Niestety nie wiemy, ilu uczestników zgromadził bieg główny, ponieważ organizator jeszcze nie udostępnił wyników imprezy.
Sporo nowości
Podczas Survival Race w stolicy Dolnego Śląska uczestnicy mogli zmierzyć się z wieloma nowymi przeszkodami, m.in. Gorilla Trap, Piramida, czy Wyścig Szczurów. Wiele z nich widocznych było z ogólnodostępnego miasteczka, dzięki czemu zawodnicy mogli liczyć na liczne wsparcie kibiców. Największym zainteresowaniem cieszył się jednak symbol Survival Race, Quarter Pipe – 4-metrowa rampa, na którą należy się wspiąć. – Jak co roku, na trasie panowała niesamowita atmosfera. Zawodnicy wzajemnie sobie pomagali, czerpali też wiele motywacji z radosnych okrzyków kibiców. Po raz kolejny potwierdziło się, że w Survival Race liczą się przede wszystkim ekstremalna zabawa, pozytywne emocje oraz pokonywanie własnych słabości przy wsparciu innych – mówi Dawid Lewandowski, organizator Survival Race.

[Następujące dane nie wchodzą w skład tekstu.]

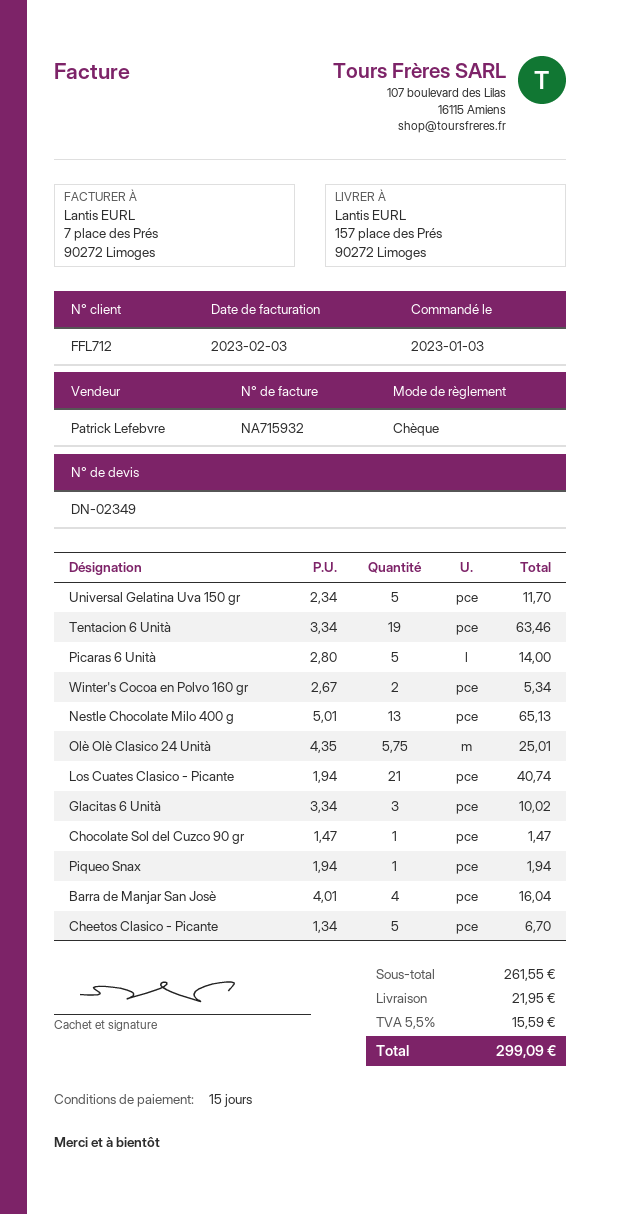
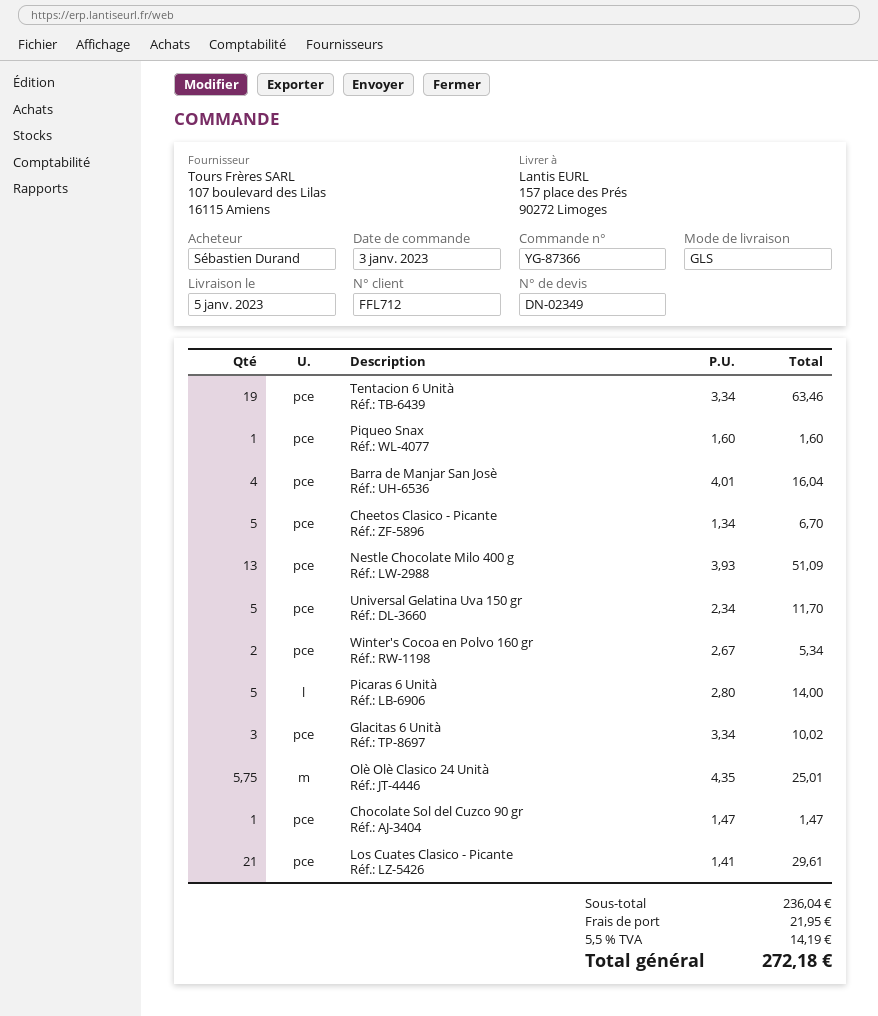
Nestle Chocolate Milo 400 g: 13 x 5.01 = 65.13 -> 13 x 3.93 = 51.09
Los Cuates Clasico - Picante: 21 x 1.94 = 40.74 -> 21 x 1.41 = 29.61
Piqueo Snax: 1 x 1.94 = 1.94 -> 1 x 1.60 = 1.60
subtotal: 261.55 -> 236.04
tax: 5.5% = 15.59 -> 5.5% = 14.19
total: 299.09 -> 272.18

Survivalowe miasteczko dla każdego
Nie tylko osoby żądne wrażeń mogły znaleźć coś dla siebie podczas wydarzenia. Na zawodników oraz kibiców czekało rozbudowane miasteczko z wieloma atrakcjami. Osoby aktywne mogły sprawdzić się na dmuchanym torze przeszkód WIPE OUT XXL, dmuchanych drabinkach oraz strzelnicach ASG i Paintball. Szukający relaksu mogli udać się do strefy Hasco-Lek, gdzie specjaliści oferowali porady oraz masaże dla zmęczonych zawodników. Odpocząć można było też na stoisku AWF Wrocław z uczącymi się fizjoterapeutami. Głodni korzystali z oferty ponad 15 food trucków na Street Food Festival, nie zabrakło również stoisk licznych partnerów wydarzenia. Dzieci mogły wyszaleć się na wielkim dmuchanym torze przeszkód GOair oraz budując konstrukcje z klocków LEGO od “Mały Inżynier”.
Finał sezonu i co dalej?
Wrocławski bieg był finałem sezonu 2018, w którym odbyły się tylko dwie imprezy. Wcześniej w czerwcu Survival Race zorganizował zawody w Poznaniu. Nieznane są jeszcze daty i miejsca wydarzeń następnego sezonu. Organizatorzy zapowiadają, że zapisy na imprezy w przyszłym roku ogłoszą na przełomie września i października.